Tue, 1 Aug 2023 13:23:25 +0000 (15:23 +0200)
author George Thessalonikefs <george@nlnetlabs.nl>
Tue, 1 Aug 2023 13:23:25 +0000 (15:23 +0200)
committer George Thessalonikefs <george@nlnetlabs.nl>
Tue, 1 Aug 2023 13:23:25 +0000 (15:23 +0200)
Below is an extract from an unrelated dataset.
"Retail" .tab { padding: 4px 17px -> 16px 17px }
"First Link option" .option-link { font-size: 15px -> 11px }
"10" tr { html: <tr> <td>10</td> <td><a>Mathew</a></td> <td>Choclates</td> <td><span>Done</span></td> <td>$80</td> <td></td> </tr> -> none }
diff --git a/daemon/worker.c b/daemon/worker.c

index 1b988ed36c404174c441ff0fa7ab3afeb668be53..34086ce59b6cbd60cf388c1d33125f033d8aa394 100644 (file)
--- a/daemon/worker.c
+++ b/daemon/worker.c
@@ -475,7 +475,8 @@ answer_norec_from_cache(struct worker* worker, struct query_info* qinfo,
         uint16_t udpsize = edns->udp_size;
         int secure = 0;
         time_t timenow = *worker->env.now;
-       int must_validate = (!(flags&BIT_CD) || worker->env.cfg->ignore_cd)
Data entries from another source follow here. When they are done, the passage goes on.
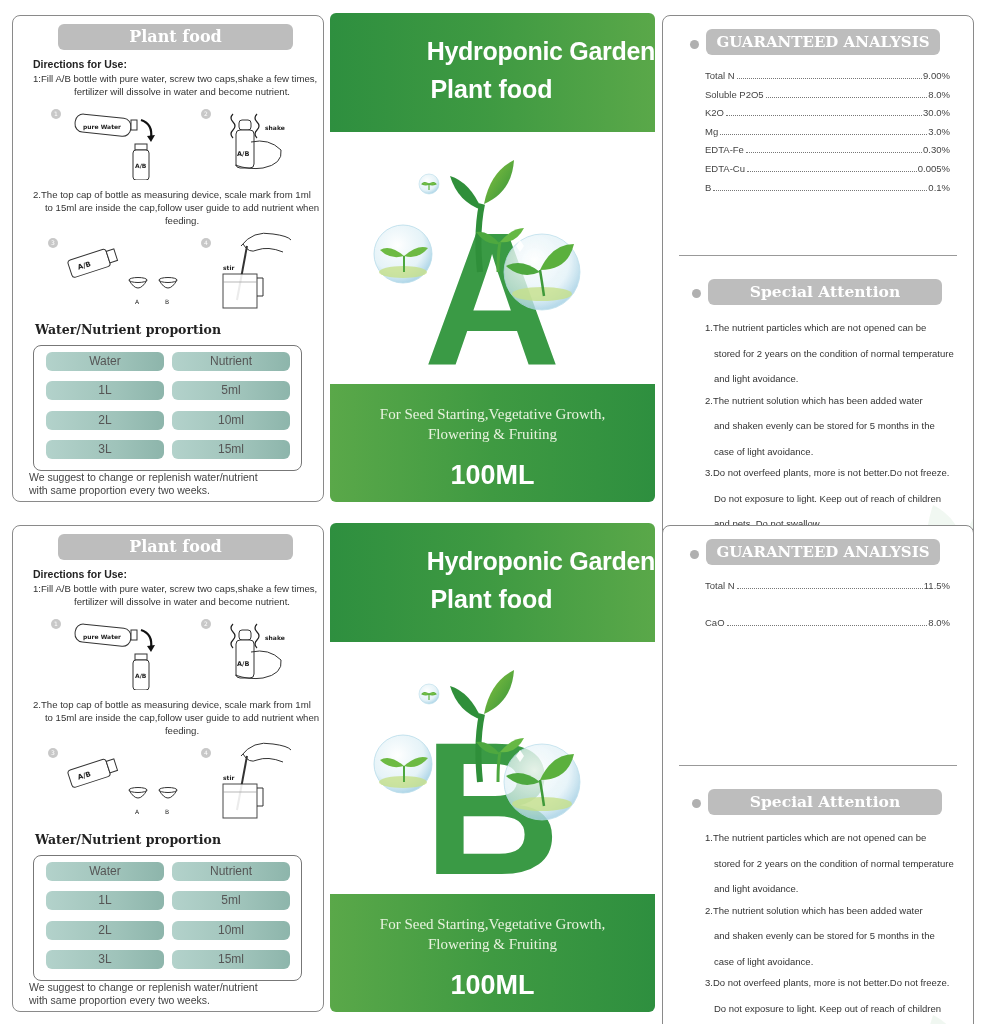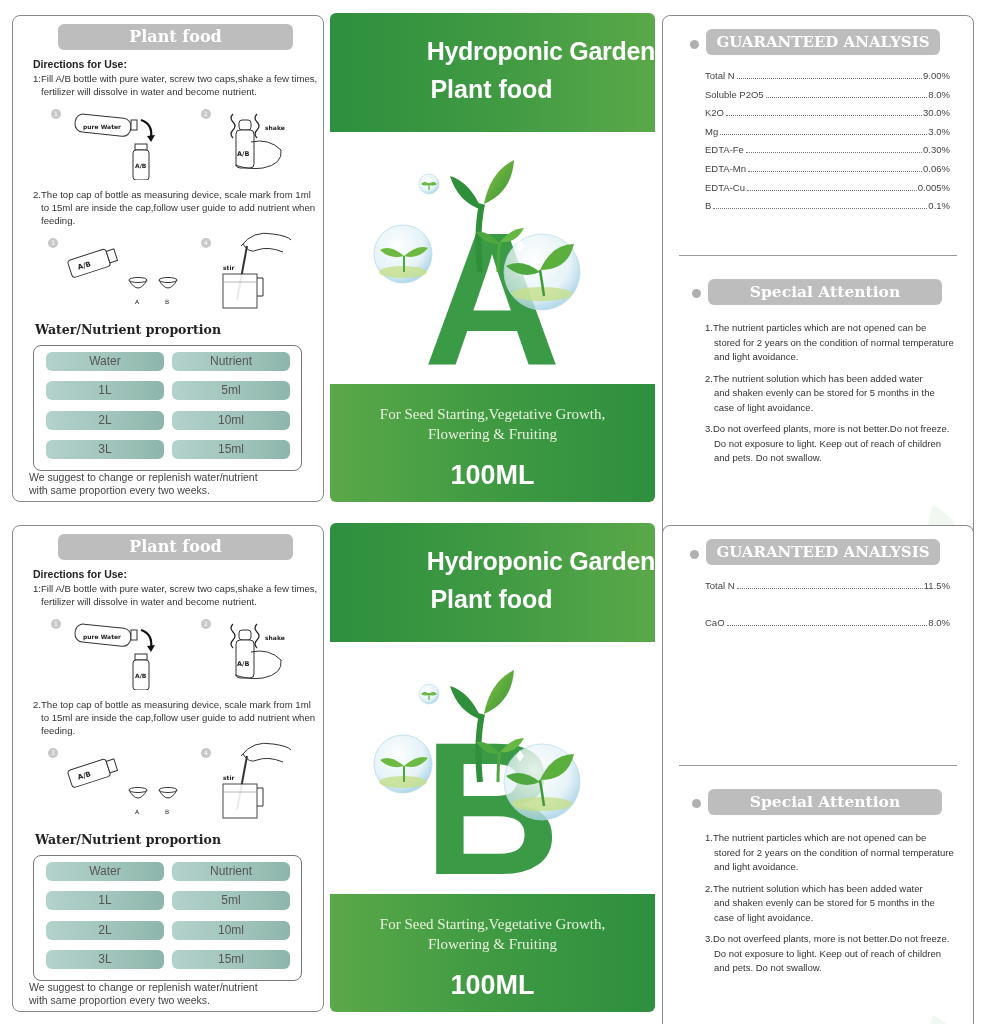"fertilizer will dissolve in water" .dir-text .indent { text-align: none -> center }
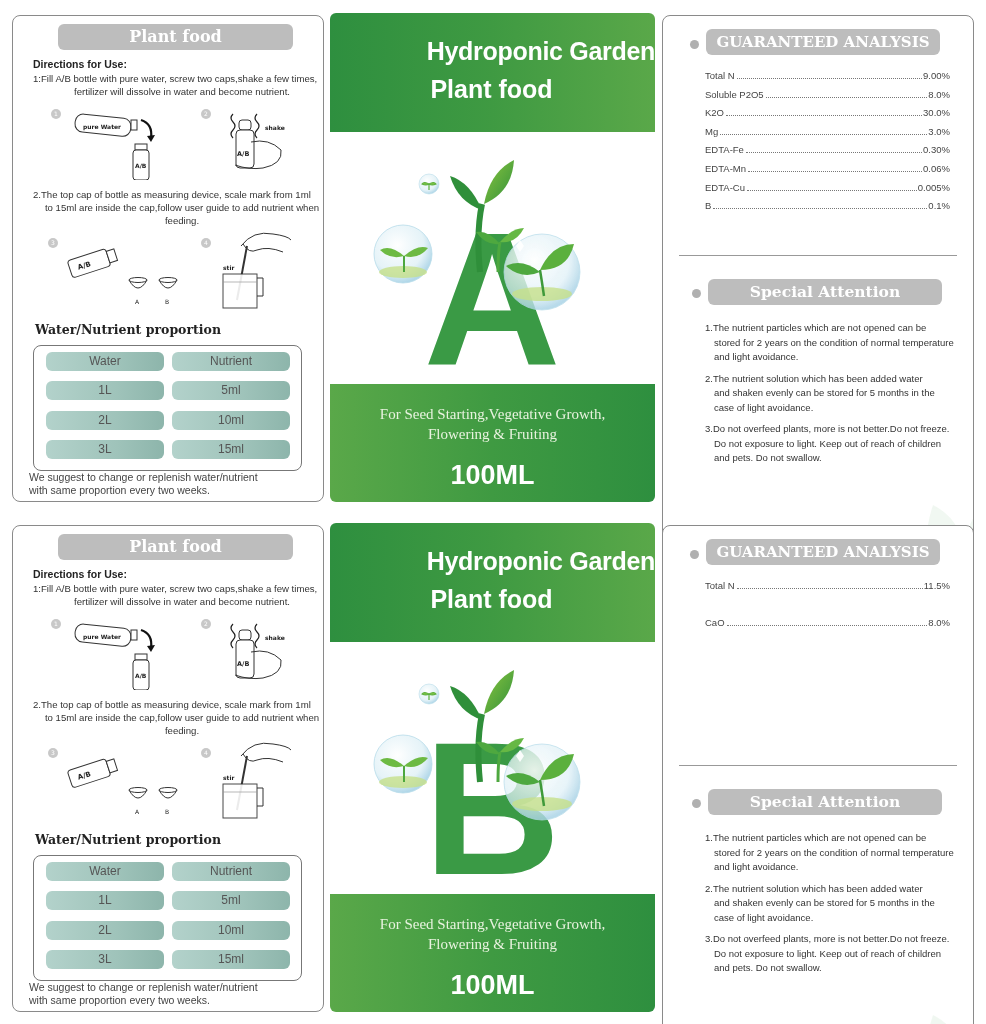"EDTA-Mn" div.ga-row { html: <div> <span>EDTA-Mn</span> <span></span> <span>0.06%</span> </div> -> none }
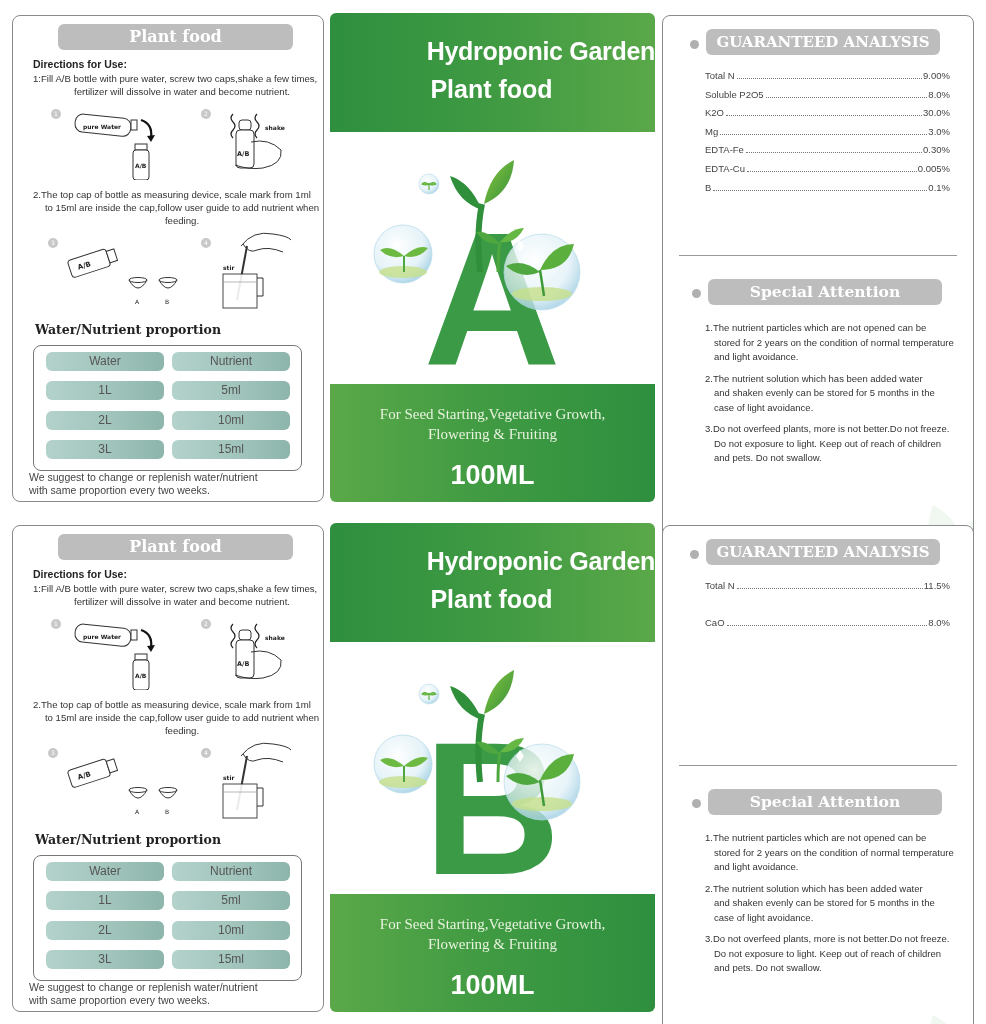"stored for 2 years on" .att-item .l2 { margin-top: none -> 11px }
+       int has_cd_bit = (flags&BIT_CD);
+       int must_validate = (!has_cd_bit || worker->env.cfg->ignore_cd)
                 && worker->env.need_to_validate;
         struct dns_msg *msg = NULL;
         struct delegpt *dp;
@@ -546,6 +547,16 @@ answer_norec_from_cache(struct worker* worker, struct query_info* qinfo,
                 worker->env.now_tv))
                         return 0;
         msg->rep->flags |= BIT_QR|BIT_RA;
+       /* Attach the cached EDE (RFC8914) if CD bit is set and the answer is
+        * bogus. */
+       if(worker->env.cfg->ede && has_cd_bit &&
+               (check_delegation_secure(msg->rep) == sec_status_bogus ||
+               check_delegation_secure(msg->rep) == sec_status_secure_sentinel_fail) &&
+               msg->rep->reason_bogus != LDNS_EDE_NONE) {
+               edns_opt_list_append_ede(&edns->opt_list_out,
+                       worker->scratchpad, msg->rep->reason_bogus,
+                       msg->rep->reason_bogus_str);
+       }
         if(!reply_info_answer_encode(&msg->qinfo, msg->rep, id, flags,
                 repinfo->c->buffer, 0, 1, worker->scratchpad,
                 udpsize, edns, (int)(edns->bits & EDNS_DO), secure)) {
@@ -636,7 +647,8 @@ answer_from_cache(struct worker* worker, struct query_info* qinfo,
         uint16_t udpsize = edns->udp_size;
         struct reply_info* encode_rep = rep;
         struct reply_info* partial_rep = *partial_repp;
-       int must_validate = (!(flags&BIT_CD) || worker->env.cfg->ignore_cd)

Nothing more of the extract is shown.